> _WHAT YOU WILL DO_:
In the material below, write out each line word for word and omit the pictures.

> _RECORDED DATA_:
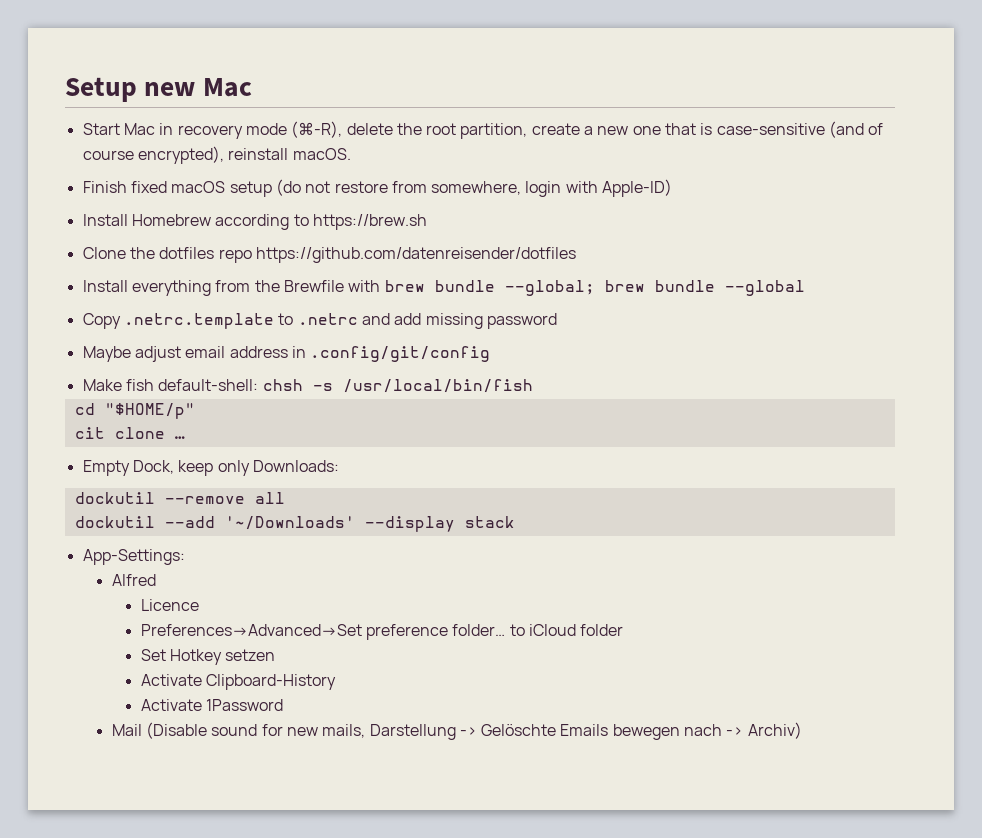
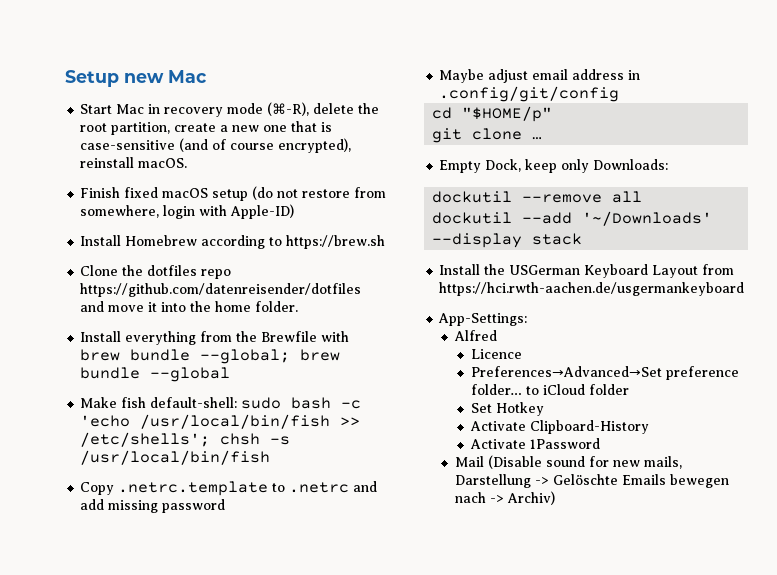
- Clone the dotfiles repo https://github.com/datenreisender/dotfiles
+ Clone the dotfiles repo https://github.com/datenreisender/dotfiles and move it into the home folder.
+ Make fish default-shell: sudo bash -c 'echo /usr/local/bin/fish >> /etc/shells'; chsh -s /usr/local/bin/fish
- Make fish default-shell: chsh -s /usr/local/bin/fish
- cit clone …
+ git clone …
+ Install the USGerman Keyboard Layout from https://hci.rwth-aachen.de/usgermankeyboard
- Set Hotkey setzen
+ Set Hotkey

> _EXERCISE RESPONSE_:
- Clone the dotfiles repo https://github.com/datenreisender/dotfiles
+ Clone the dotfiles repo https://github.com/datenreisender/dotfiles and move it into the home folder.
+ Make fish default-shell: sudo bash -c 'echo /usr/local/bin/fish >> /etc/shells'; chsh -s /usr/local/bin/fish
- Make fish default-shell: chsh -s /usr/local/bin/fish
- cit clone …
+ git clone …
+ Install the USGerman Keyboard Layout from https://hci.rwth-aachen.de/usgermankeyboard
- Set Hotkey setzen
+ Set Hotkey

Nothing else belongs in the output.